We've seen an influx of powerful multimodal capabilities in many LLMs, notably GPT-4o and Gemini. Moving forward, most of the modalities won't be "searchable" in the traditional sense - using human-labelled tags or descriptions to retrieve relevant video or audio is not a scalable solution for multimodal RAG. We need to use dense vectors as semantic representations for all modalities of data.
In this example, we'll vectorize audio, text, and images into the same embedding space with ImageBind, store the vectors in Milvus Lite, retrieve all relevant data given a query, and input multimodal data as context into Chameleon-7B (vision/language model).
If you'd like to follow along but aren't 100% familiar with RAG just yet, LlamaIndex provides an excellent yet concise RAG overview.

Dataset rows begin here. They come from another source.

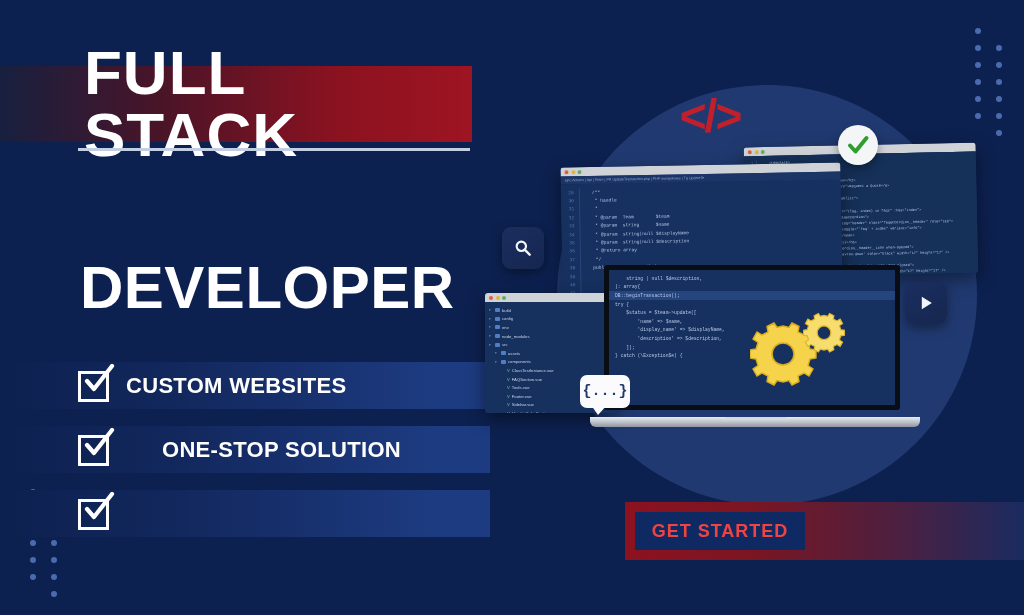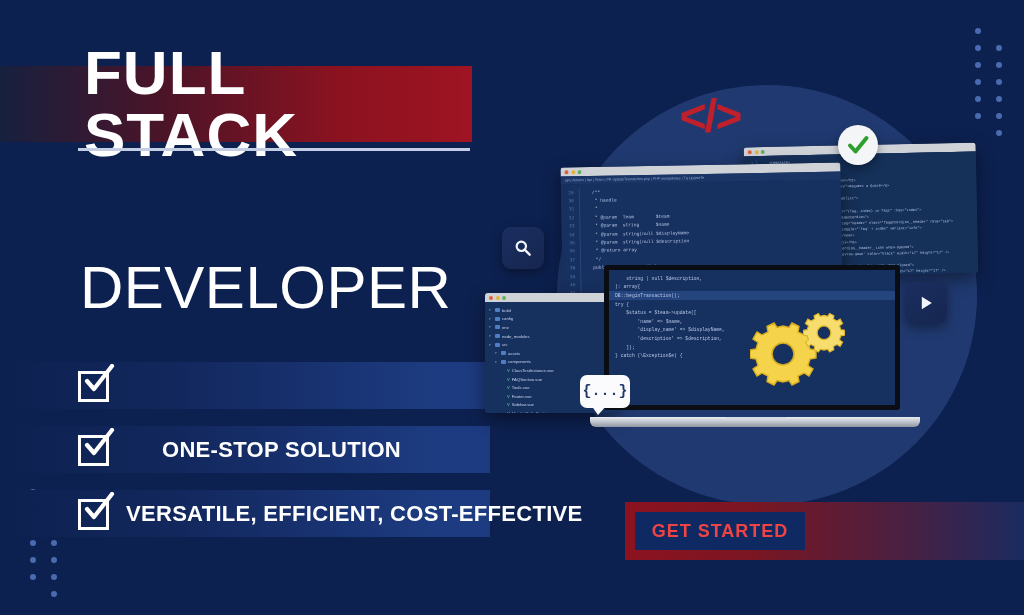"DEVELOPER" #developer-text { font-weight: normal -> bold }
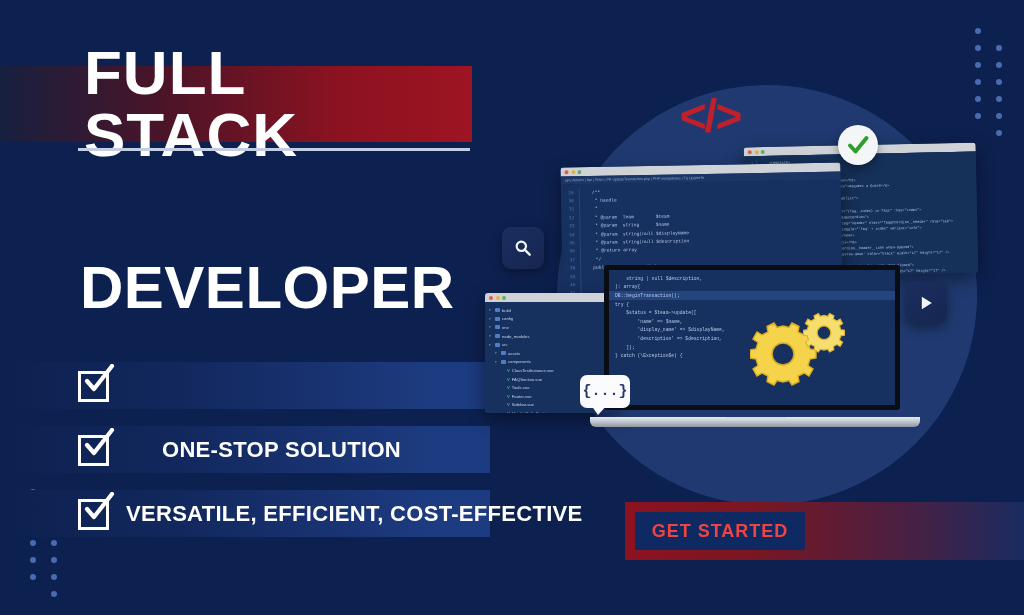"CUSTOM WEBSITES" div.check-label { html: none -> <div>CUSTOM WEBSITES</div> }
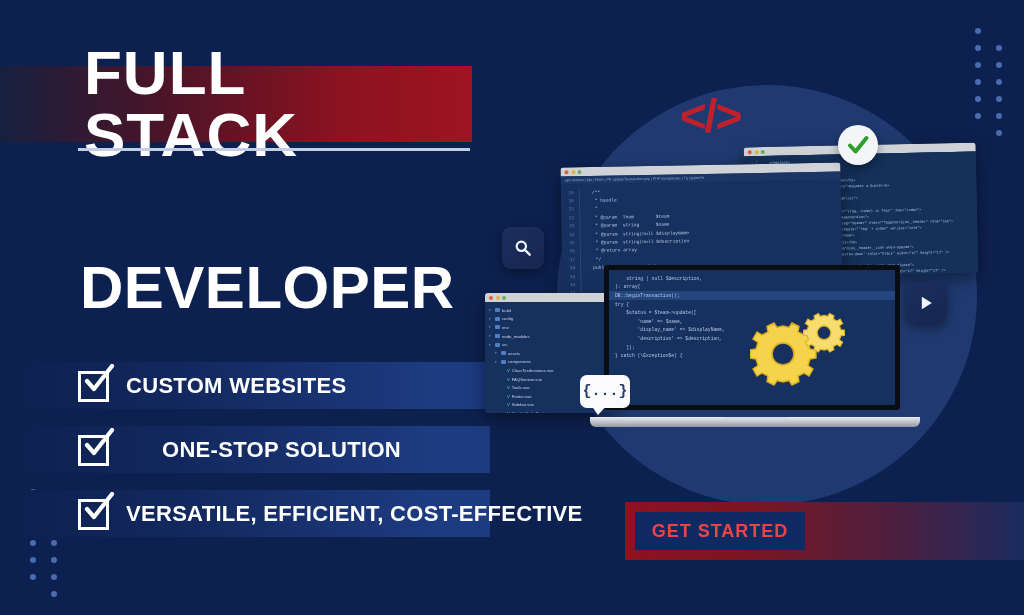"VERSATILE, EFFICIENT, COST-EFFECTIVE" div.check-label { html: <div>VERSATILE, EFFICIENT, COST-EFFECTIVE</div> -> none }
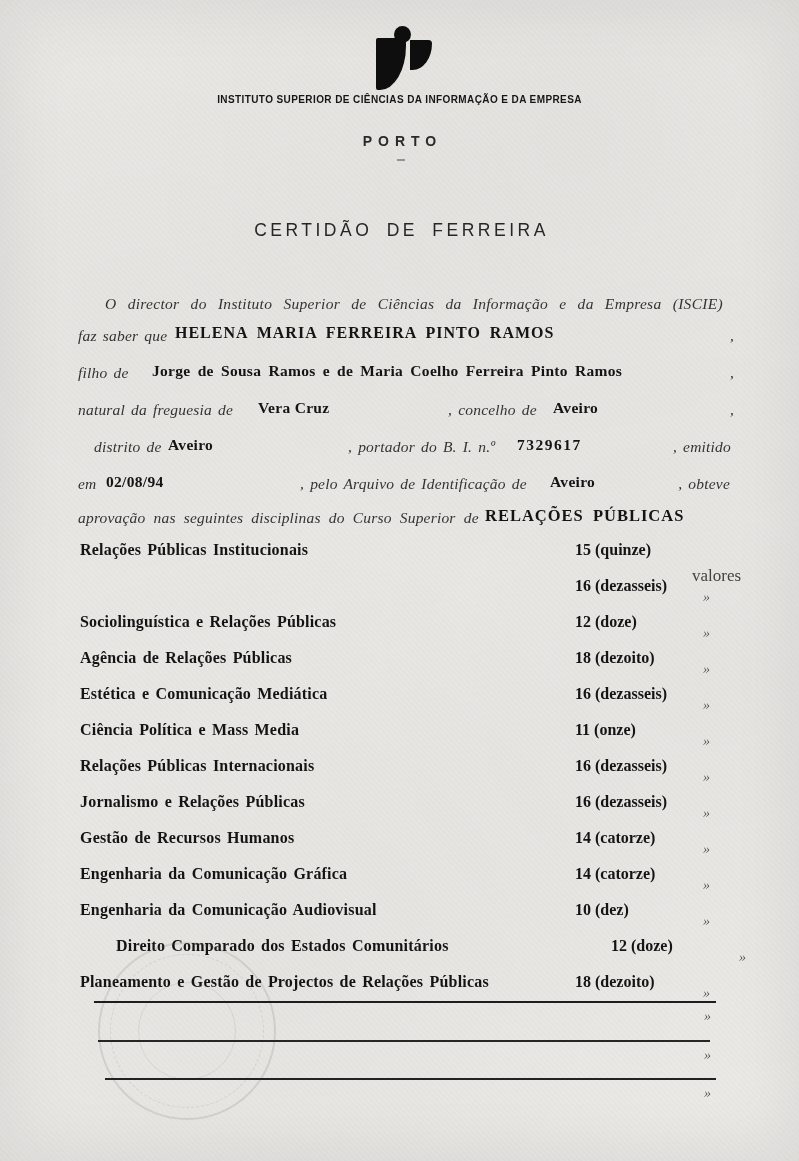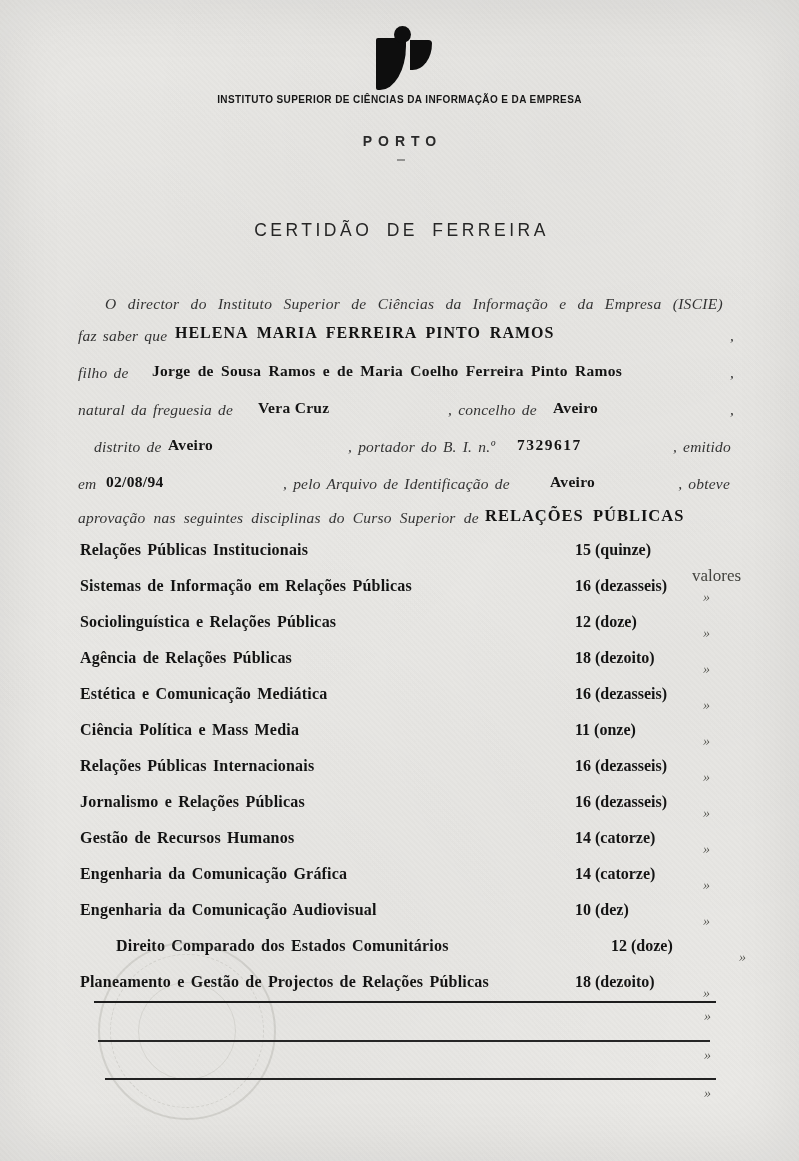", pelo Arquivo de Identificação" span.lab { left: 283px -> 300px }
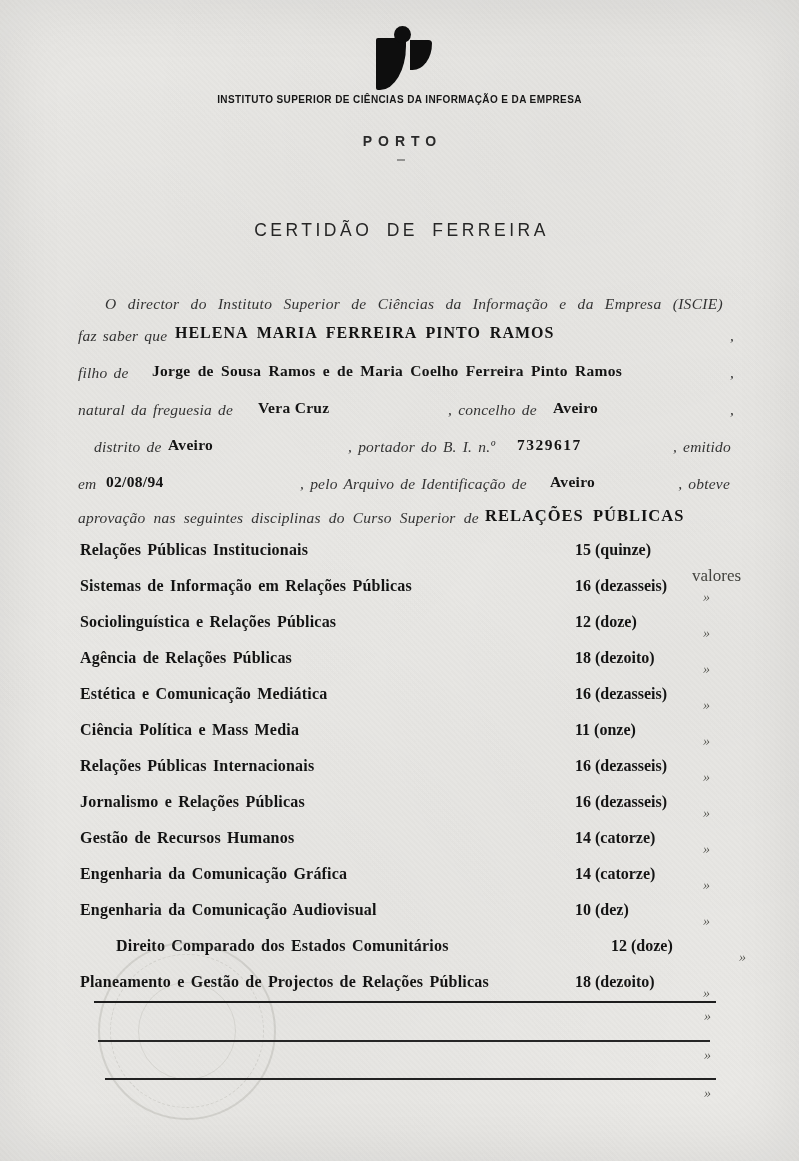"Sistemas de Informação em Relações" span.subj { html: <span>Sistemas de Informação em Relações Públicas</span> -> none }
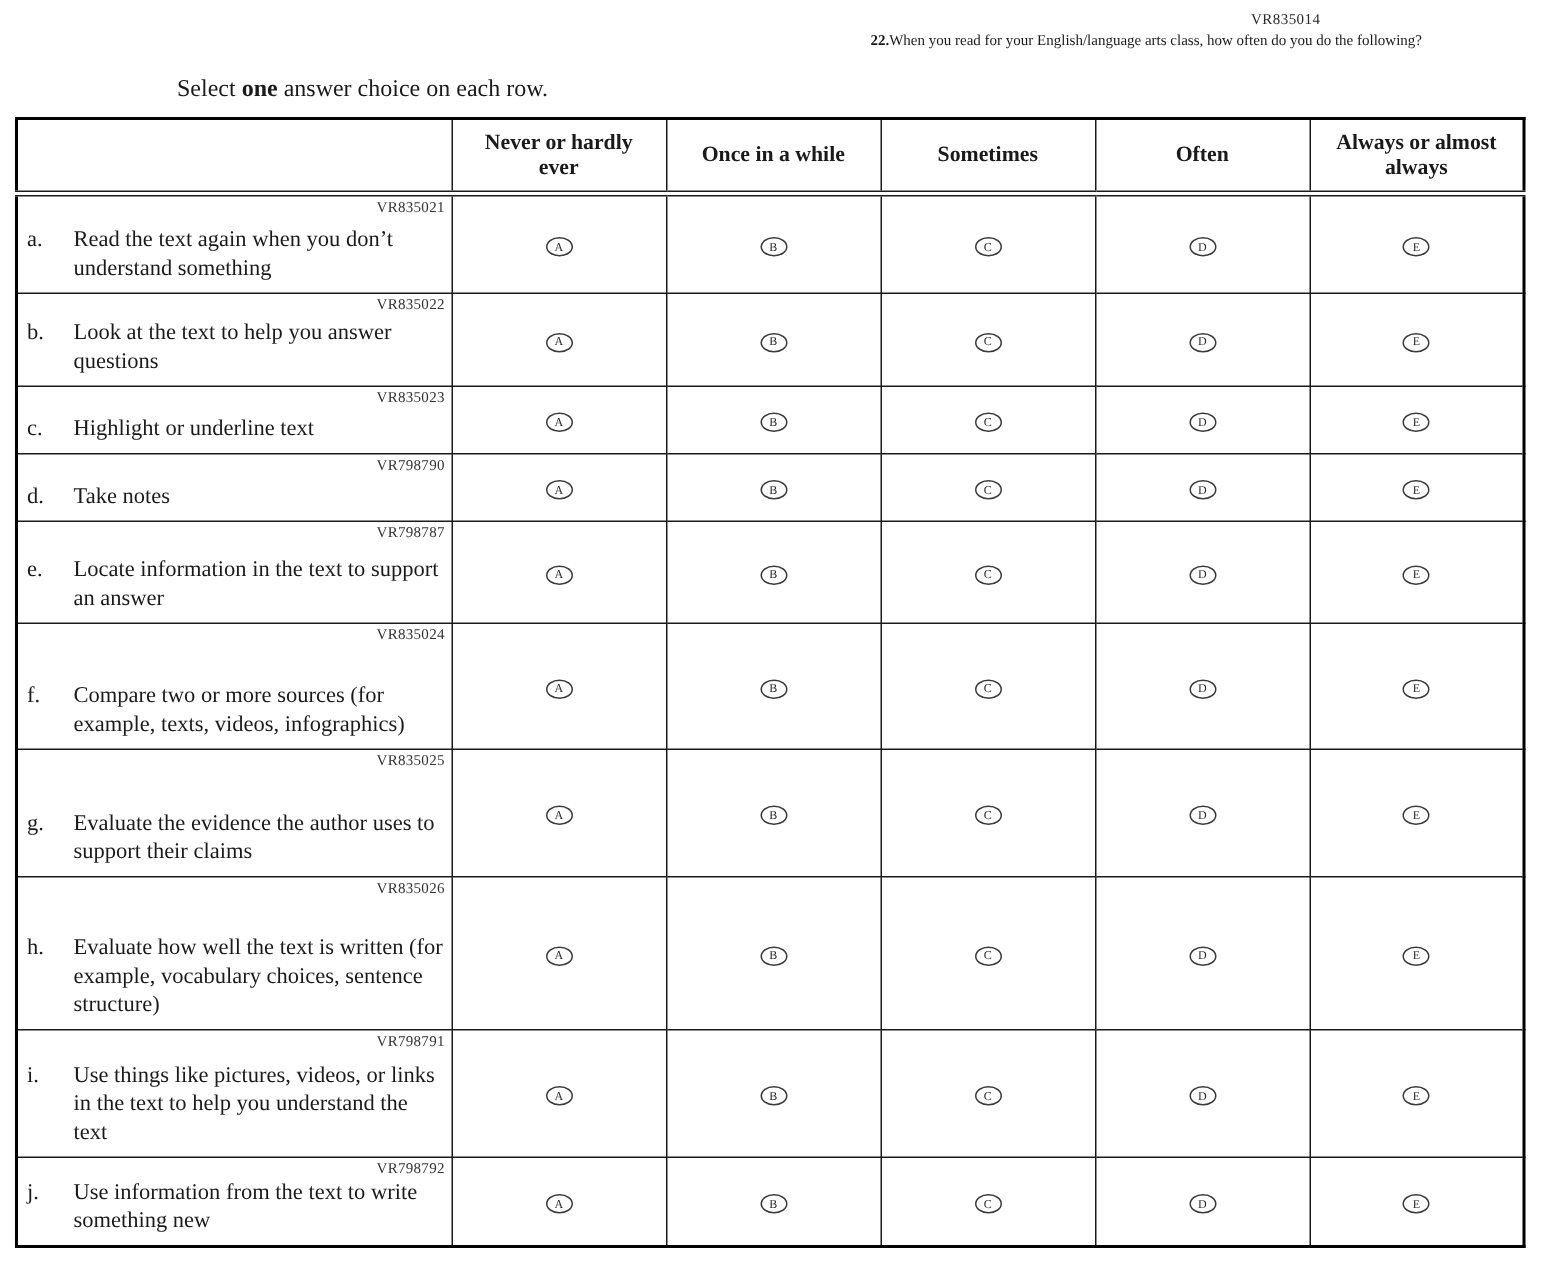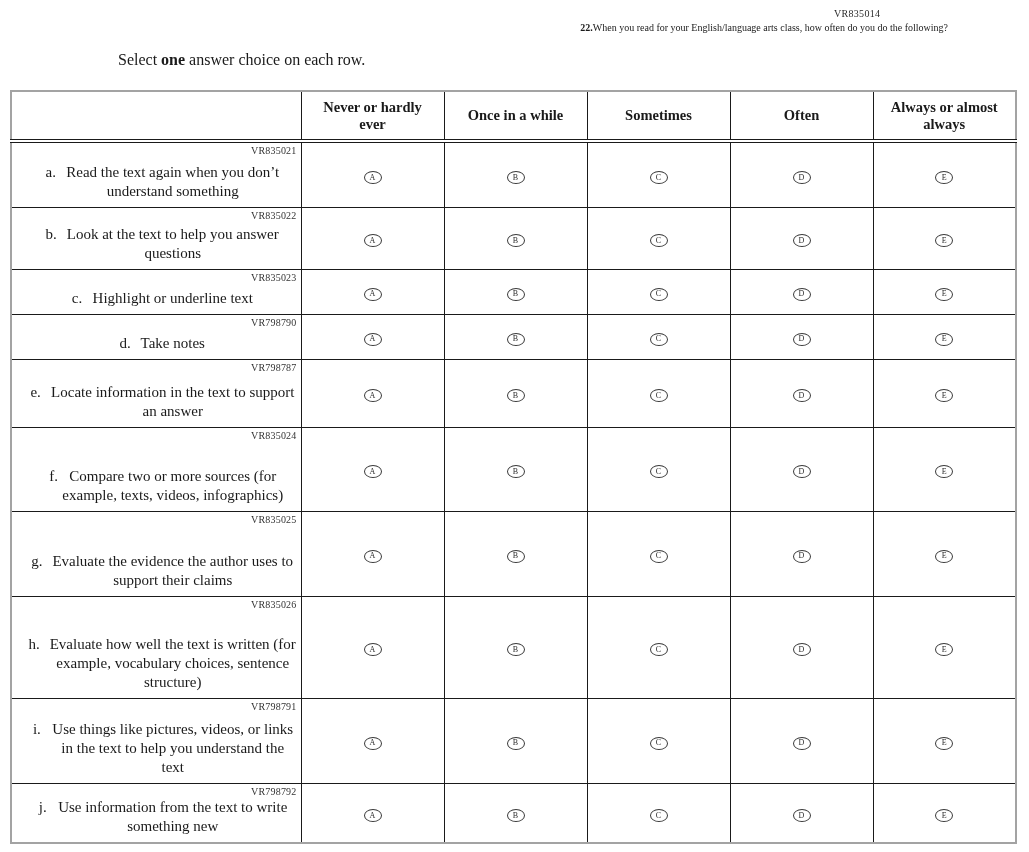"Never or hardly ever" table.grid { border: 2px solid #a3a3a3 -> 2px solid #000000; top: 90px -> 78px }
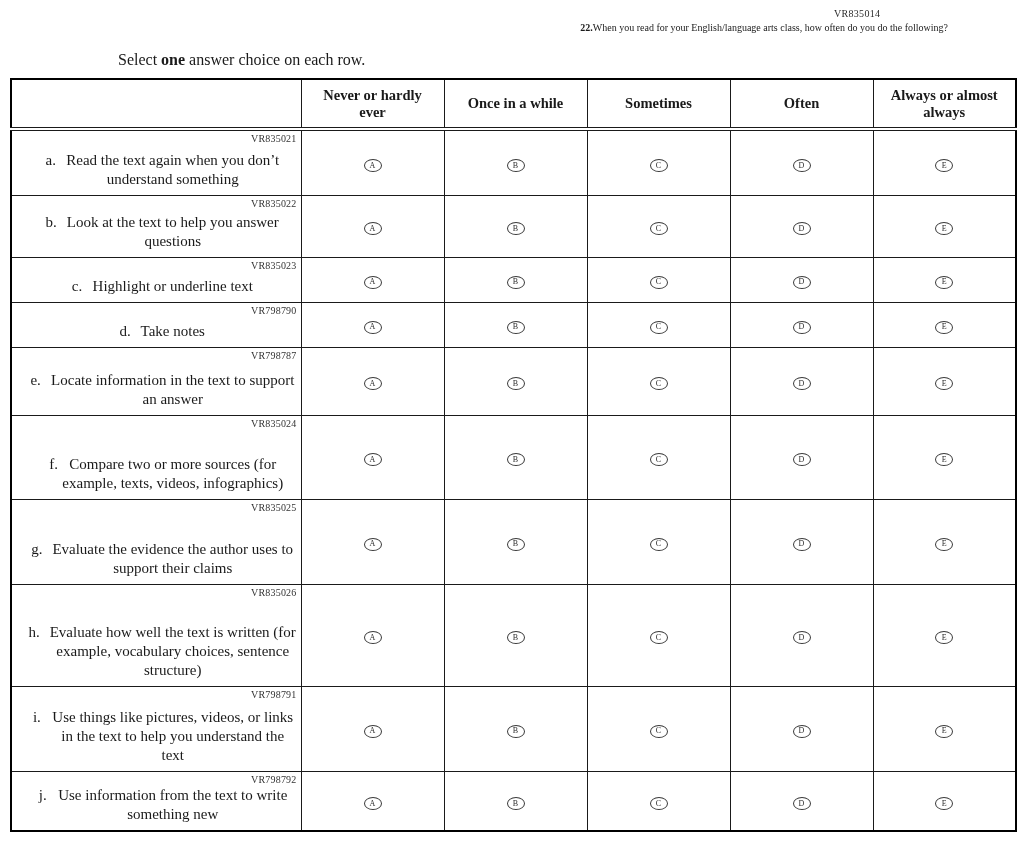"a. Read the text again" p.item-text { text-align: center -> none }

We'll start by specifying our imports. We'll use radient
to build a video vectorization workflow and transformers
to run Chameleon:
pip install -U radient
pip install -U transformers
from radient import make_operator
from radient import Workflow
from transformers import ChameleonProcessor, ChameleonForConditionalGeneration
from PIL import Image
We're going to use the 2024 Google I/O Pre-Show as the video for this example (linked via the image below). Prior to taking the stage, musician Marc Rebillet climbed out of a human-sized coffee mug plcaed to the side of the stage, and began using Google's MusicFX DJ to create AI-generated beats and tunes as a part of his performance. The video is a great example of a rich, multimodal piece of unstructured data which we can use to perform multimodal RAG:
Turning this video into vectors is a multistep process that involves: 1) splitting the video into a combination of audio and visual snippets, 2) vectorizing all snippets into the same embedding space, and 3) storing these into our vector database. Radient provides a Workflow
object to repeatably run these steps:
# The `read` operator grabs a video or playlist from Youtube and stores it locally.
# The `demux` operator splits the video into audio and visual snippets at 5.0 second intervals.
# The `vectorize` operator embeds all audio snippets and frames into a common embedding space using ImageBind.
# The `store` operator stores the vectors into Milvus. If you don't specify a URI, it will use local mode by default.
read = make_operator(task_name="source", task_type="youtube", task_params={"url": "https://www.youtube.com/watch?v=wwk1QIDswcQ"})
demux = make_operator(task_name="transform", task_type="video-demux", task_params={"method": "ffmpeg", "interval": 5.0})
vectorize = make_operator(task_name="vectorizer", task_type="multimodal", task_params={"method": "imagebind"})
store = make_operator(task_name="sink", task_type="milvus", task_params={"operation": "insert"})
# All of these operators are then combined into an end-to-end workflow.
insert_wf = (Workflow()
.add(read, name="read")
.add(demux, name="demux")
.add(vectorize, name="vectorize")
.add(store, name="store")
)
We can then run the workflow to process our video file:
insert_wf()
If all goes well, you should see an output that looks something like this:
[[{'insert_count': 258, 'ids': [450857205535866880, 450857205535866881, ...
{'insert_count': 258, 'ids': [450857205569946116, 450857205569946117, ...]]
This is the result of the two insert
operations into Milvus - one for the audio vectors, and one for the image vectors.
All the data we need is now in our vector database; given some query text, we can now search nearest neighbors in multiple modalities. Searches can be done with a workflow as well:
vectorize = make_operator("vectorizer", "text", task_params={"method": "imagebind"})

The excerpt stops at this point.